**TASK BRIEF**
From the first line to the last, return the data exactly as it stands.

(Revision comparison data)
........

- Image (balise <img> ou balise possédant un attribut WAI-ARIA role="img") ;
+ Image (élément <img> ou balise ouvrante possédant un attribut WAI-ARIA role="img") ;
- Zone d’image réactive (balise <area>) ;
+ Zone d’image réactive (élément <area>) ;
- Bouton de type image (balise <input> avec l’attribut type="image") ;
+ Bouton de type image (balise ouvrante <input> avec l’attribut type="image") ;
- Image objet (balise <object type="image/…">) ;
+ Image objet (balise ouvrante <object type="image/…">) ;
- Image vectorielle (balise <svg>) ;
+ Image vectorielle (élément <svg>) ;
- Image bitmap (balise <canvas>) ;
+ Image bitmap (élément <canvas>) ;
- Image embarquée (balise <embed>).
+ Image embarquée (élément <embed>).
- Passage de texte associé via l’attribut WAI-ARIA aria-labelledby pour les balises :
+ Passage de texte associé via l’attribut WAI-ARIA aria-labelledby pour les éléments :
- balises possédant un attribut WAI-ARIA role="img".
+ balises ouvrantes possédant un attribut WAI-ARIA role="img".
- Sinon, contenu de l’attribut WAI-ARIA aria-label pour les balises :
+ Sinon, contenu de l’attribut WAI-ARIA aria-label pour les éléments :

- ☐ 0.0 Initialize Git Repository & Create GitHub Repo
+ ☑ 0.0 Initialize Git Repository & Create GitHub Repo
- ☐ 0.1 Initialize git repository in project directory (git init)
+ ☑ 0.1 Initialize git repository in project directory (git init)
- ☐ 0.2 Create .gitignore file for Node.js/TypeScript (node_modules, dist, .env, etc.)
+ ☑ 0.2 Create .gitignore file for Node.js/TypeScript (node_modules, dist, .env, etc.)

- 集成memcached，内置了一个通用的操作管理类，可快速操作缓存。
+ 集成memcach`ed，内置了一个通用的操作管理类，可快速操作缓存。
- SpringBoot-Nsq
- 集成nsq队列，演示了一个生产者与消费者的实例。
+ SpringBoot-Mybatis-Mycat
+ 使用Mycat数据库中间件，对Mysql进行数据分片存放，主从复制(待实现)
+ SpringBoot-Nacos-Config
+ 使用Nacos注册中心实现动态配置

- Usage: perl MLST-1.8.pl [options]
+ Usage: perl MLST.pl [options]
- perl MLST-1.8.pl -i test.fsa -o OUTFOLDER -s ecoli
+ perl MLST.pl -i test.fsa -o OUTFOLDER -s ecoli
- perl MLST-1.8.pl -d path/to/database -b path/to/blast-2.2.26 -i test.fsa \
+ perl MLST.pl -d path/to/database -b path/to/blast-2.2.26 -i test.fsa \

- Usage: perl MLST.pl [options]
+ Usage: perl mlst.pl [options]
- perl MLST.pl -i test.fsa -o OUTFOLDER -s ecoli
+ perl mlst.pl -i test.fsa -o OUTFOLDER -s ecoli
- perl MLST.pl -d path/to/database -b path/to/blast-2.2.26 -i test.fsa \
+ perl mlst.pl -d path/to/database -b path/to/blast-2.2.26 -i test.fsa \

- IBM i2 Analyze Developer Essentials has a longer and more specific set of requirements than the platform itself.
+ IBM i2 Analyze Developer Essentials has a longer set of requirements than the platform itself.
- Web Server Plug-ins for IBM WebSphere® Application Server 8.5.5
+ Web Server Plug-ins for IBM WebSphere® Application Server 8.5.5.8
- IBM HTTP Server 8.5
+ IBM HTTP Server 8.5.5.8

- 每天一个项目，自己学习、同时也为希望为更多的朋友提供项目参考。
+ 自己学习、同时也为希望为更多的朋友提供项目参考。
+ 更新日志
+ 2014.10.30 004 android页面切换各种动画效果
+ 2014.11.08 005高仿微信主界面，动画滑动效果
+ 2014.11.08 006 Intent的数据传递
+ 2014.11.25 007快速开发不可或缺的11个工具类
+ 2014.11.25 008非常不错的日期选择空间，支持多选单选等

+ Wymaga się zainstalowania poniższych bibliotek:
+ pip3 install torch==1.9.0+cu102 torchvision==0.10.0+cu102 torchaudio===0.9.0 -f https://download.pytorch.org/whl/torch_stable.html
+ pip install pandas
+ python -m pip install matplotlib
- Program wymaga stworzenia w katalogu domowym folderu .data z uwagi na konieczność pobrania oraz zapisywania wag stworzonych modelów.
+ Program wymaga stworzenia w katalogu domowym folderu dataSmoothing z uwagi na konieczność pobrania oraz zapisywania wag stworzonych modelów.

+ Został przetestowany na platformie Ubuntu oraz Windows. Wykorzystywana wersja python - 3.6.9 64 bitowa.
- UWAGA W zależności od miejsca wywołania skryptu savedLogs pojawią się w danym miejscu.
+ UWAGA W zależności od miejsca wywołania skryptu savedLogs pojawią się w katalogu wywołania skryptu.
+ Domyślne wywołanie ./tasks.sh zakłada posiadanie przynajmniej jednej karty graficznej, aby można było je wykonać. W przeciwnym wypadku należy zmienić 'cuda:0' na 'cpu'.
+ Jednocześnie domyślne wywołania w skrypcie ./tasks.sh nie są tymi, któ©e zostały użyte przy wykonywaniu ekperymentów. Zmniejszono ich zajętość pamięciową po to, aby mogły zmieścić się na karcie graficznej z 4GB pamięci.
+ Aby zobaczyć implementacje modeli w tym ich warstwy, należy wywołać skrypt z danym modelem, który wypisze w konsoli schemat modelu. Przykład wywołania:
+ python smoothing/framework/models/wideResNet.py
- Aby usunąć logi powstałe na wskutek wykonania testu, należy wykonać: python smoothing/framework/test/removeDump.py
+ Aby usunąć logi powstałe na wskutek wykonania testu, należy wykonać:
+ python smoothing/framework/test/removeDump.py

........

**EXPECTED OUTPUT**
- Image (balise <img> ou balise possédant un attribut WAI-ARIA role="img") ;
+ Image (élément <img> ou balise ouvrante possédant un attribut WAI-ARIA role="img") ;
- Zone d’image réactive (balise <area>) ;
+ Zone d’image réactive (élément <area>) ;
- Bouton de type image (balise <input> avec l’attribut type="image") ;
+ Bouton de type image (balise ouvrante <input> avec l’attribut type="image") ;
- Image objet (balise <object type="image/…">) ;
+ Image objet (balise ouvrante <object type="image/…">) ;
- Image vectorielle (balise <svg>) ;
+ Image vectorielle (élément <svg>) ;
- Image bitmap (balise <canvas>) ;
+ Image bitmap (élément <canvas>) ;
- Image embarquée (balise <embed>).
+ Image embarquée (élément <embed>).
- Passage de texte associé via l’attribut WAI-ARIA aria-labelledby pour les balises :
+ Passage de texte associé via l’attribut WAI-ARIA aria-labelledby pour les éléments :
- balises possédant un attribut WAI-ARIA role="img".
+ balises ouvrantes possédant un attribut WAI-ARIA role="img".
- Sinon, contenu de l’attribut WAI-ARIA aria-label pour les balises :
+ Sinon, contenu de l’attribut WAI-ARIA aria-label pour les éléments :

- ☐ 0.0 Initialize Git Repository & Create GitHub Repo
+ ☑ 0.0 Initialize Git Repository & Create GitHub Repo
- ☐ 0.1 Initialize git repository in project directory (git init)
+ ☑ 0.1 Initialize git repository in project directory (git init)
- ☐ 0.2 Create .gitignore file for Node.js/TypeScript (node_modules, dist, .env, etc.)
+ ☑ 0.2 Create .gitignore file for Node.js/TypeScript (node_modules, dist, .env, etc.)

- 集成memcached，内置了一个通用的操作管理类，可快速操作缓存。
+ 集成memcach`ed，内置了一个通用的操作管理类，可快速操作缓存。
- SpringBoot-Nsq
- 集成nsq队列，演示了一个生产者与消费者的实例。
+ SpringBoot-Mybatis-Mycat
+ 使用Mycat数据库中间件，对Mysql进行数据分片存放，主从复制(待实现)
+ SpringBoot-Nacos-Config
+ 使用Nacos注册中心实现动态配置

- Usage: perl MLST-1.8.pl [options]
+ Usage: perl MLST.pl [options]
- perl MLST-1.8.pl -i test.fsa -o OUTFOLDER -s ecoli
+ perl MLST.pl -i test.fsa -o OUTFOLDER -s ecoli
- perl MLST-1.8.pl -d path/to/database -b path/to/blast-2.2.26 -i test.fsa \
+ perl MLST.pl -d path/to/database -b path/to/blast-2.2.26 -i test.fsa \

- Usage: perl MLST.pl [options]
+ Usage: perl mlst.pl [options]
- perl MLST.pl -i test.fsa -o OUTFOLDER -s ecoli
+ perl mlst.pl -i test.fsa -o OUTFOLDER -s ecoli
- perl MLST.pl -d path/to/database -b path/to/blast-2.2.26 -i test.fsa \
+ perl mlst.pl -d path/to/database -b path/to/blast-2.2.26 -i test.fsa \

- IBM i2 Analyze Developer Essentials has a longer and more specific set of requirements than the platform itself.
+ IBM i2 Analyze Developer Essentials has a longer set of requirements than the platform itself.
- Web Server Plug-ins for IBM WebSphere® Application Server 8.5.5
+ Web Server Plug-ins for IBM WebSphere® Application Server 8.5.5.8
- IBM HTTP Server 8.5
+ IBM HTTP Server 8.5.5.8

- 每天一个项目，自己学习、同时也为希望为更多的朋友提供项目参考。
+ 自己学习、同时也为希望为更多的朋友提供项目参考。
+ 更新日志
+ 2014.10.30 004 android页面切换各种动画效果
+ 2014.11.08 005高仿微信主界面，动画滑动效果
+ 2014.11.08 006 Intent的数据传递
+ 2014.11.25 007快速开发不可或缺的11个工具类
+ 2014.11.25 008非常不错的日期选择空间，支持多选单选等

+ Wymaga się zainstalowania poniższych bibliotek:
+ pip3 install torch==1.9.0+cu102 torchvision==0.10.0+cu102 torchaudio===0.9.0 -f https://download.pytorch.org/whl/torch_stable.html
+ pip install pandas
+ python -m pip install matplotlib
- Program wymaga stworzenia w katalogu domowym folderu .data z uwagi na konieczność pobrania oraz zapisywania wag stworzonych modelów.
+ Program wymaga stworzenia w katalogu domowym folderu dataSmoothing z uwagi na konieczność pobrania oraz zapisywania wag stworzonych modelów.

+ Został przetestowany na platformie Ubuntu oraz Windows. Wykorzystywana wersja python - 3.6.9 64 bitowa.
- UWAGA W zależności od miejsca wywołania skryptu savedLogs pojawią się w danym miejscu.
+ UWAGA W zależności od miejsca wywołania skryptu savedLogs pojawią się w katalogu wywołania skryptu.
+ Domyślne wywołanie ./tasks.sh zakłada posiadanie przynajmniej jednej karty graficznej, aby można było je wykonać. W przeciwnym wypadku należy zmienić 'cuda:0' na 'cpu'.
+ Jednocześnie domyślne wywołania w skrypcie ./tasks.sh nie są tymi, któ©e zostały użyte przy wykonywaniu ekperymentów. Zmniejszono ich zajętość pamięciową po to, aby mogły zmieścić się na karcie graficznej z 4GB pamięci.
+ Aby zobaczyć implementacje modeli w tym ich warstwy, należy wywołać skrypt z danym modelem, który wypisze w konsoli schemat modelu. Przykład wywołania:
+ python smoothing/framework/models/wideResNet.py
- Aby usunąć logi powstałe na wskutek wykonania testu, należy wykonać: python smoothing/framework/test/removeDump.py
+ Aby usunąć logi powstałe na wskutek wykonania testu, należy wykonać:
+ python smoothing/framework/test/removeDump.py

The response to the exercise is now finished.